How to Mask Sensitive Fields in Logs With Asterisks. C++

Question

I have a requirement to mask sensitive fields(like SSN, Address, Names) from logs using '***' instesd of the text. The codebase is entirely C++. It is a huge code base. I have noticed that most of the sensitive info is printed in xml tags in the logs. I am very new to C++. I would appreciate if someone could point me in the right direction on how to go about this.

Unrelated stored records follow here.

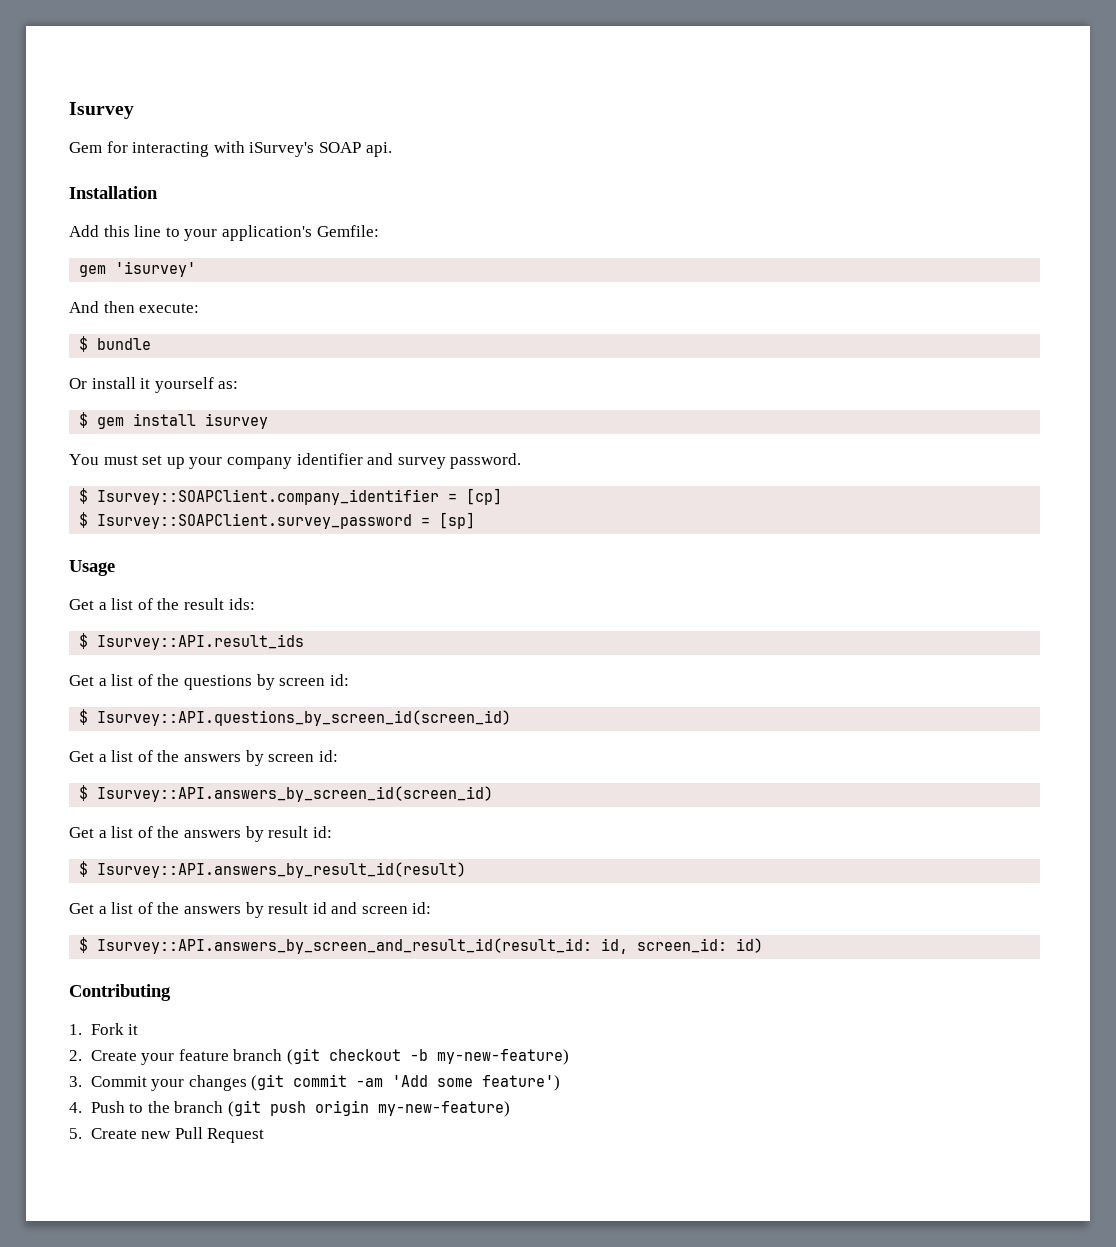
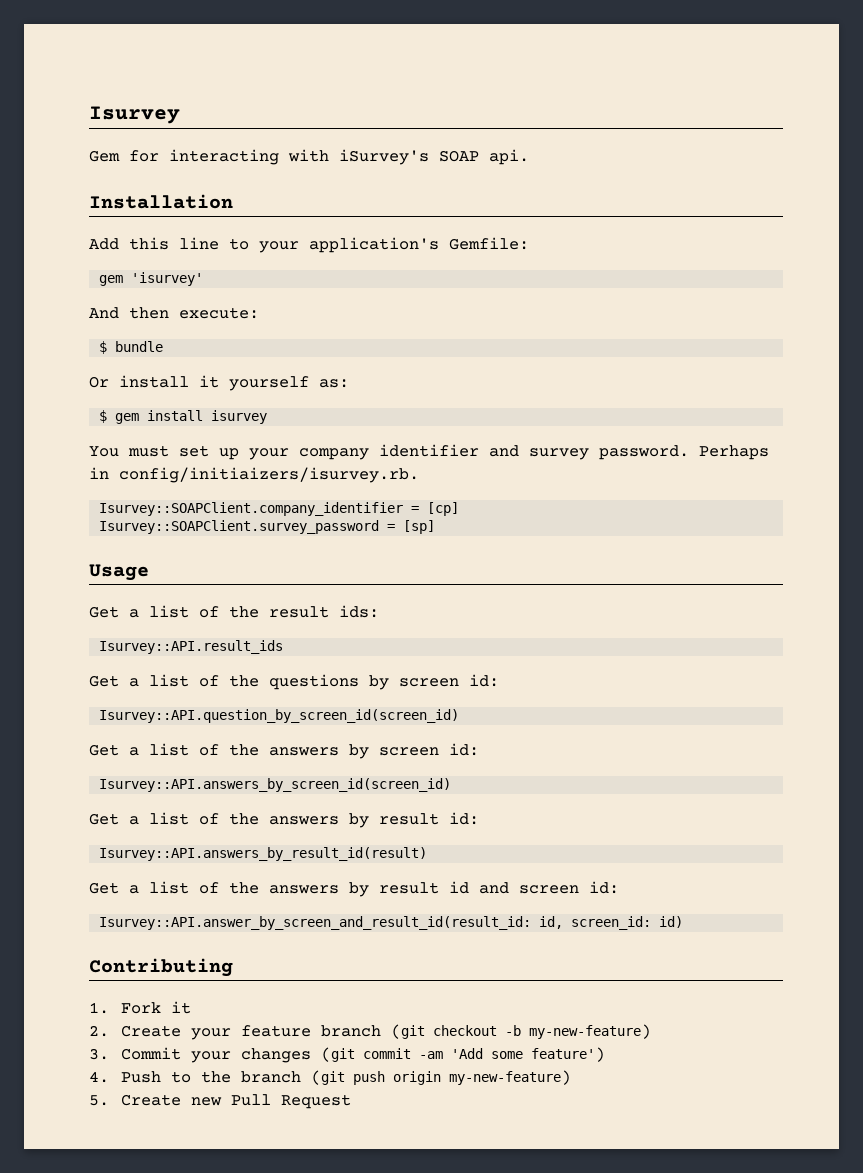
- You must set up your company identifier and survey password.
- $ Isurvey::SOAPClient.company_identifier = [cp]
+ You must set up your company identifier and survey password. Perhaps in config/initiaizers/isurvey.rb.
+ Isurvey::SOAPClient.company_identifier = [cp]
- $ Isurvey::SOAPClient.survey_password = [sp]
+ Isurvey::SOAPClient.survey_password = [sp]
- $ Isurvey::API.result_ids
+ Isurvey::API.result_ids
- $ Isurvey::API.questions_by_screen_id(screen_id)
+ Isurvey::API.question_by_screen_id(screen_id)
- $ Isurvey::API.answers_by_screen_id(screen_id)
+ Isurvey::API.answers_by_screen_id(screen_id)
- $ Isurvey::API.answers_by_result_id(result)
+ Isurvey::API.answers_by_result_id(result)
- $ Isurvey::API.answers_by_screen_and_result_id(result_id: id, screen_id: id)
+ Isurvey::API.answer_by_screen_and_result_id(result_id: id, screen_id: id)

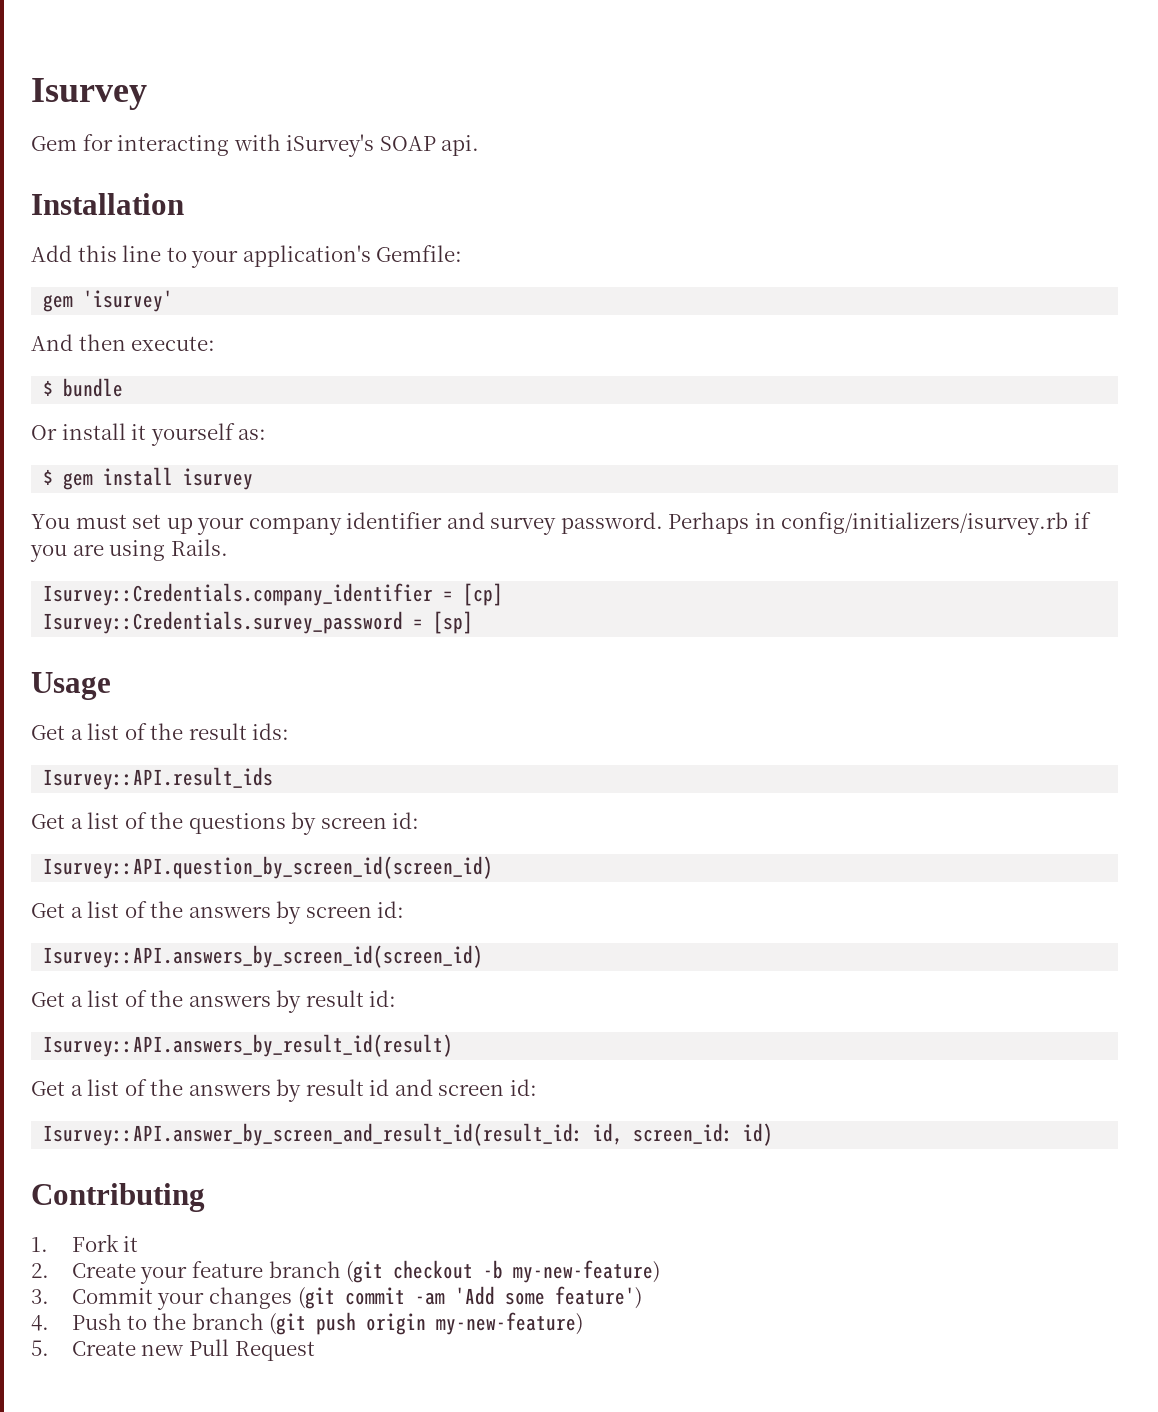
- Perhaps in config/initiaizers/isurvey.rb.
- Isurvey::SOAPClient.company_identifier = [cp]
+ Perhaps in config/initializers/isurvey.rb if you are using Rails.
+ Isurvey::Credentials.company_identifier = [cp]
- Isurvey::SOAPClient.survey_password = [sp]
+ Isurvey::Credentials.survey_password = [sp]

Here is an example of how the fields are logged in the code:

 AppMsg rsp(a_dictionary::a_dictionary, XML_RSP, 1);
 ........

 log_msg(CONSOLE, " ResponseTime: %d", response_time);

  rsp.add_field(OUTPUT_XML, rsp_xml);
  rsp.add_field(STATUS_CODE, status_code);
  rsp.add_field(STATUS_DESC, status_desc);

the the logs lookk like:

14:02:58 C--[abcInterfaceServer-1]: abc Query ResponseTime: 0
aRspXml:<?xml version="1.0" encoding="UTF-8"?>   //rsp.add_field(OUTPUT_XML, rsp_xml);
 <CustomerInfo>
     <sourceFlag>1</sourceFlag>
     <Response>
         <Data>
             <LastName>aa</LastName>         //these are the fieds I need to mask
             <FirstName>aaa</FirstName>
             <PhoneNumber>aaaa</PhoneNumber>
             <Street>aaaa</Street>
             <City>aa</City>
             <State>aaaa</State>
             <Zip>aaa</Zip>
               .....
             [1] STATUS_CODE[1234] : num_inst = 1
          [0] 0
          [2] STATUS_DESC[12345] : num_inst = 1
             [0] "SUCCESS"

Any ideas would be helpful.

Answer 1

• Identify the objects that contain/print sensitive data
• Add another method (e.g. publicDataString()) to serialize public data into a printable string
• Modify logging directives to use this method.

Alternatively, modify the operator<<() of those objects to output only public data by default.

Alternatively, output to private logs with no modifications and create a transform script to strip all private info while copying private logs to public ones.